*** Opening of STUDY MATERIAL ***

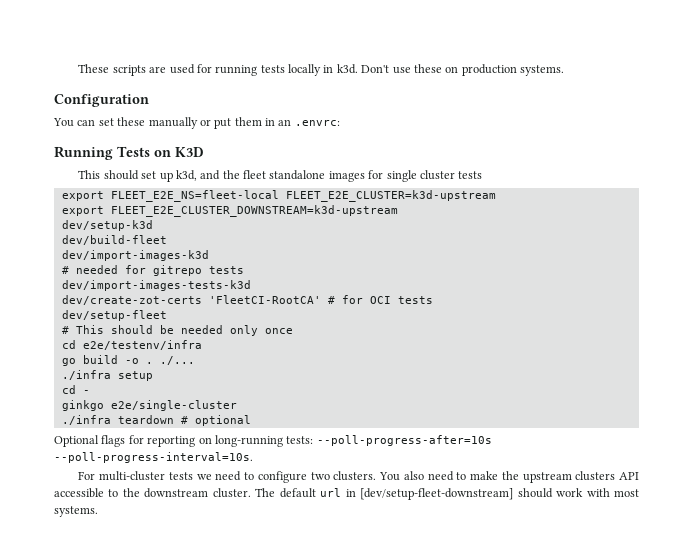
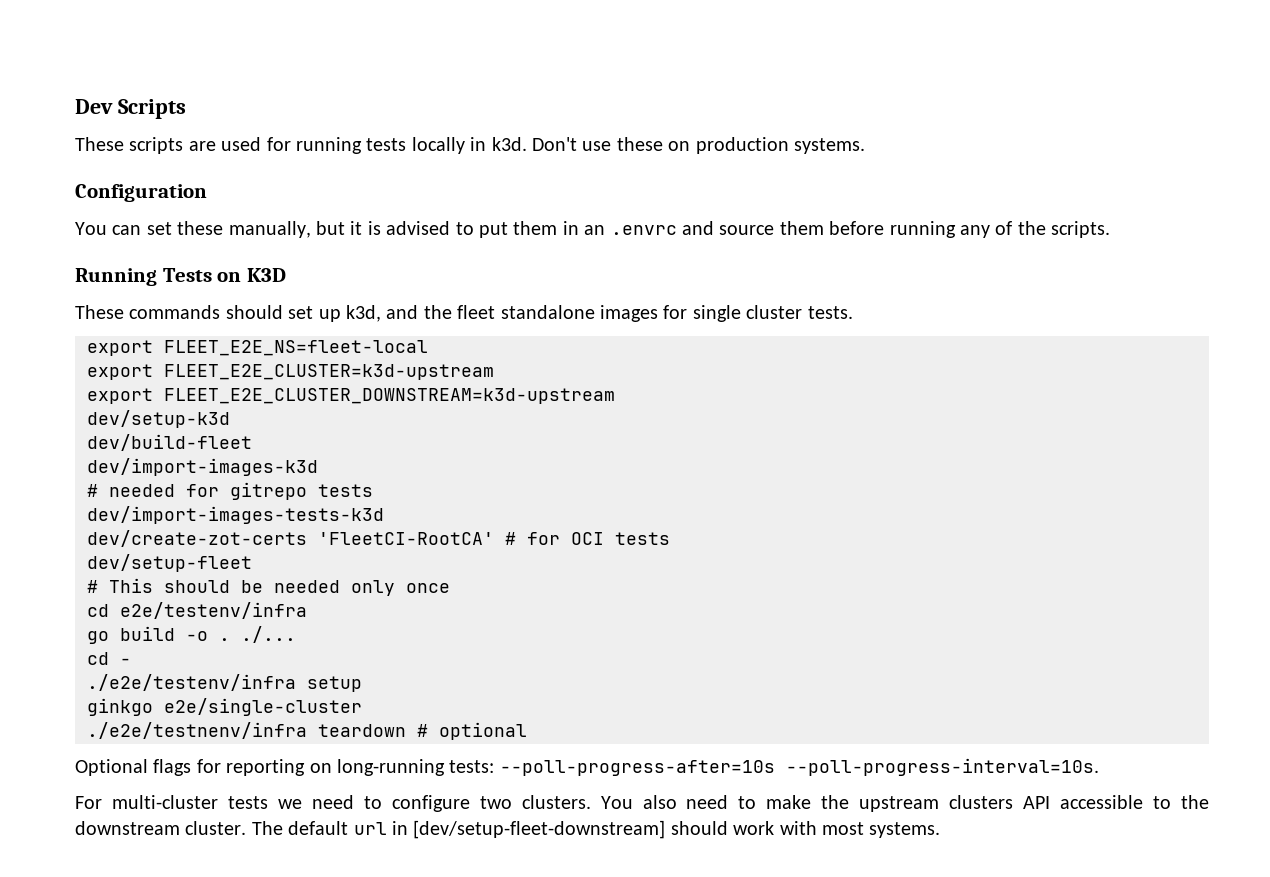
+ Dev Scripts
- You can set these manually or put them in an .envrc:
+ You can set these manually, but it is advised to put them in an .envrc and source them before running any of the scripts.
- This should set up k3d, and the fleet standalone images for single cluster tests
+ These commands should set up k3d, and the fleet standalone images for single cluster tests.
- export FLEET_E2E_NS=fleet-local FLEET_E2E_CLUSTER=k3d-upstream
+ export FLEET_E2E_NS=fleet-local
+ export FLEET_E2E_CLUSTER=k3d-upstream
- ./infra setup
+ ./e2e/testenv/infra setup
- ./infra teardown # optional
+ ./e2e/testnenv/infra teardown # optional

*** Close of STUDY MATERIAL ***

Say again, exactly, only those lines of the records that run from the start through the line with "single cluster tests.". Pictures are to be skipped.

+ Dev Scripts
- You can set these manually or put them in an .envrc:
+ You can set these manually, but it is advised to put them in an .envrc and source them before running any of the scripts.
- This should set up k3d, and the fleet standalone images for single cluster tests
+ These commands should set up k3d, and the fleet standalone images for single cluster tests.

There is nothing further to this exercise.